Models with similar C statistics gave varying estimates of individual risks for the same patients. A fundamental challenge with the C statistic is that it applies to the population level but not to individual patients.18 44 The C statistic measures the ability of a model to discriminate between cases and non-cases. It is a proportion of cases and non-cases that are correctly ranked by the model. This means that for a high C statistic, patients with observed events should have a higher risk than the patients without observed events.38 The C statistic concerns rank of predicted probability rather than probability itself. For example, a model may predict all events with a range of probability between 50.2% and 50.3% and non-events with a probability of 50%, which would result a perfect discrimination, but the predicted probability is not clinically useful. When a large number of patients have lower risks (which is often the case for cardiovascular disease risk prediction), the C statistic becomes less informative in indicating discrimination of models, especially in patients at high risk. For example, two patients with very low risk (say 1% and 1.5%) may have similar effects on C statistic to two patients with high risk (say 10% and 20%), given that their differences in rank are the same (but the latter two are of greater clinical interest). Therefore, C statistics do not tell us whether a model discriminates specific patients at high risk correctly or consistently compared with other models. C statistics have also been shown to be insensitive to changes in the model.44 The evaluation of consistency in individual risk predictions between models may thus be important in assessing their clinical usefulness in identifying patients at high risk.

This study considered a total of 22 predictors that had been selected by the developers of QRISK on the basis of their likely causal effect on cardiovascular disease.3 Other machine learning studies have used considerably more predictors. As an example, a study using the UK Biobank included 473 predictors in the machine learning models.7 A potentially unresolved question in risk prediction is what type of variables and how many of them should be included in models, as consensus and guidelines for choosing variables for risk prediction model are lacking.45 More information incorporated into a model may increase the model performance of risk prediction at the population level. For example, the C statistic is related to both the effects of predictors and the variation of predictors among patients with and without events.46 Including more predictors in a model may increase the C statistic merely because of greater variation of predictors. On the other hand, inclusion of non-causal predictors may lower the accuracy of the risk prediction by adding noise, increasing the risk of over-fitting, and leading to more data quality challenges.47 Also, a very large number of predictors may limit the clinical utility of these machine learning models, as more predictors need to be measured before a prediction can be made. Further research is needed to establish whether the focus of risk prediction should be on consistently measured causal risk factors or on variables that may be recorded inconsistently between clinicians or electronic health records systems.

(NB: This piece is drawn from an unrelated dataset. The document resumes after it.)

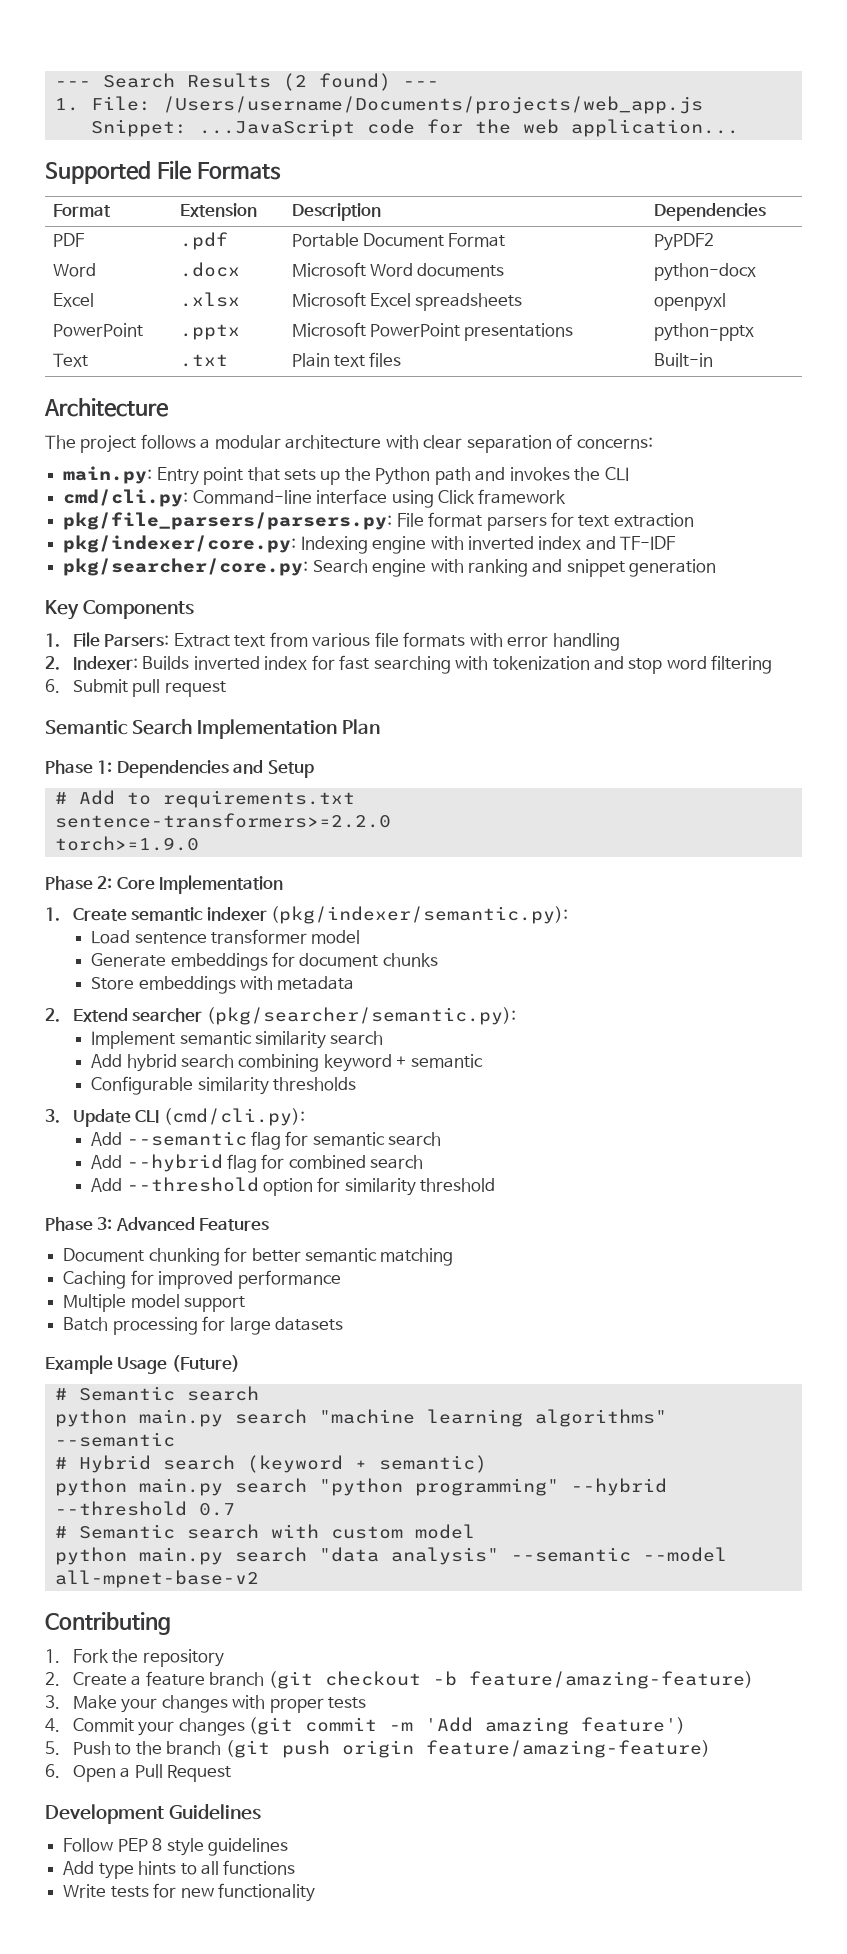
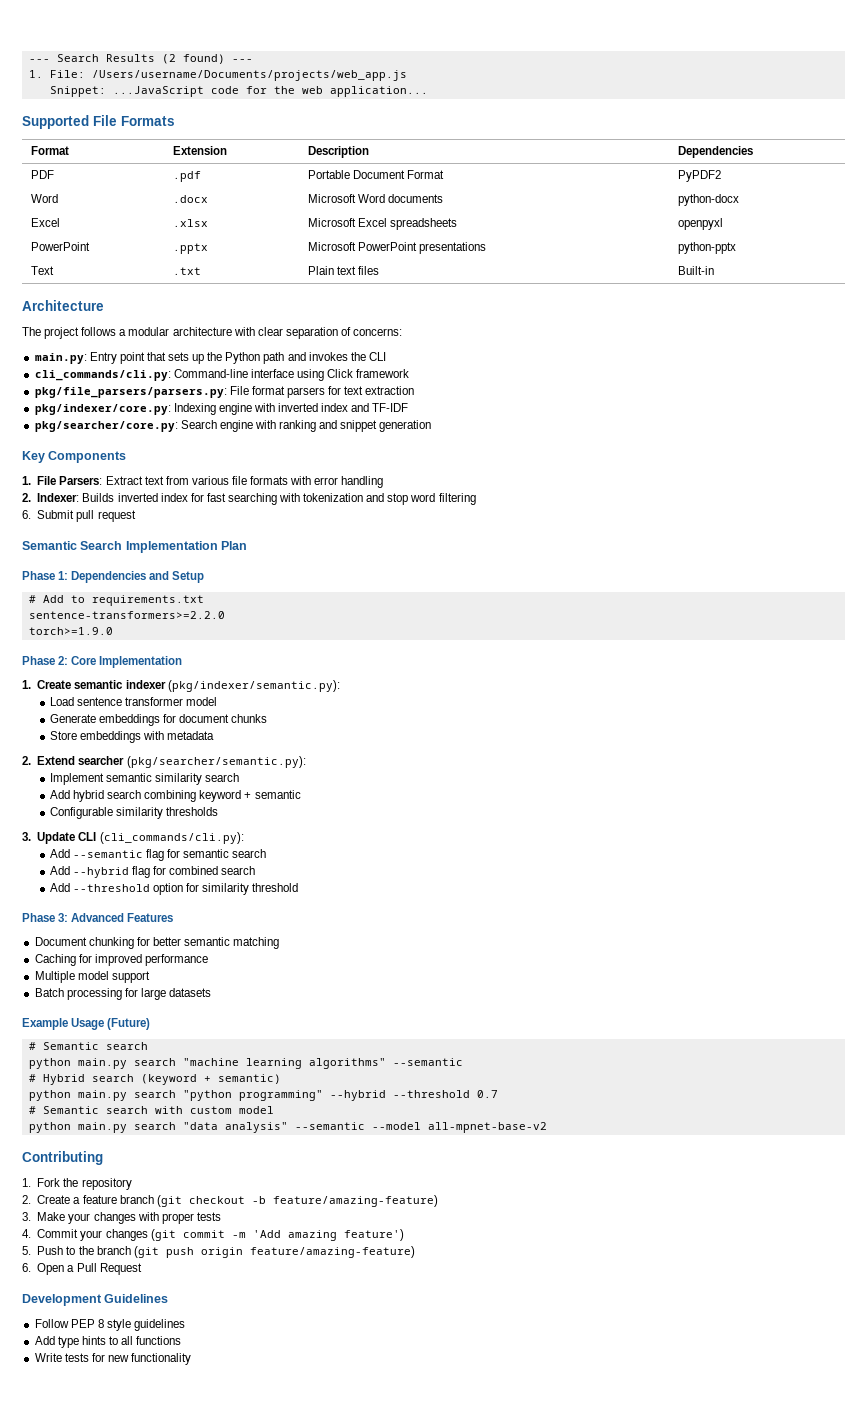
- cmd/cli.py: Command-line interface using Click framework
+ cli_commands/cli.py: Command-line interface using Click framework
- 3. Update CLI (cmd/cli.py):
+ 3. Update CLI (cli_commands/cli.py):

Guidelines for the development and validation of risk prediction models (called TRIPOD) focus on the assessment of population level performance but do not consider consistencies in individual risk predictions by prediction models with comparable population level performance.48 Arguably, the clinical utility of risk prediction models should be based, as has been done with blood pressure devices for instance, on the consistent risk prediction (reliability) for a particular patient rather than broad population level performance.49 If models with comparable performance provide different predictions for a patient with certain risk factors, an explanation for these discrepant predictions is needed.50 Explainable artificial intelligence has been described as methods and techniques in the application of artificial intelligence such that the results of the solution can be understood by human experts.51 This contrasts with the concept of the “black box” in machine learning, whereby predictions cannot be explained. Arguably, a survival model that is explainable (such as QRISK3, which is based on established causal predictors) may be preferable over black box models that are high dimensional (include many predictors) but that provide inconsistent results for individual patients. Better standards are needed on how to develop and test machine learning algorithms.14

Strengths and limitations of study

The major strength of this study was that a large number of different machine learning models with varying hyper-parameters using different packages from different programming languages were fitted to a large population based primary care cohort. However, the study has several limitations. We considered only predictors from QRISK3 in order to compare models on the basis of equal information, but sensitivity analyses showed similar findings of inconsistencies in cardiovascular disease risk prediction independent of the number of predictors. Furthermore, more hyper-parameters in the machine learning models could have been considered in the grid search process. However, the fitted models already achieved reasonably high model performance, which indicates that the main hyper-parameters had been covered in the grid search process. Several machine learning algorithms were not included in this study, such as support vector machine or survival random forest, as the current software packages of these models cannot cope with large datasets.52 53 54 55 The Bland-Altman graph used the 95% range of differences rather than 95% confidence interval, as the differences of predicted risk (including log transformed) did not follow normal distribution (which is a required assumption to calculate the Bland-Altman 95% confidence interval). Another limitation is that this study concerned cardiovascular disease risk prediction in primary care, and findings may not be generalisable to other outcomes or settings. However, the robustness of individual risk predictions within and between models with comparable population level performance is rarely, if ever, evaluated. Our findings indicate the importance of assessing this.

Conclusions

A variety of models predicted cardiovascular disease risks for the same patients very differently despite similar model performances. Using the logistic model and commonly used machine learning models without considering censoring in survival analysis results in substantially biased risk prediction and has limited usefulness in the prediction of long term risks. The level of consistency within and between models should be assessed before they are used for clinical decision making and should be considered in TRIPOD guidelines.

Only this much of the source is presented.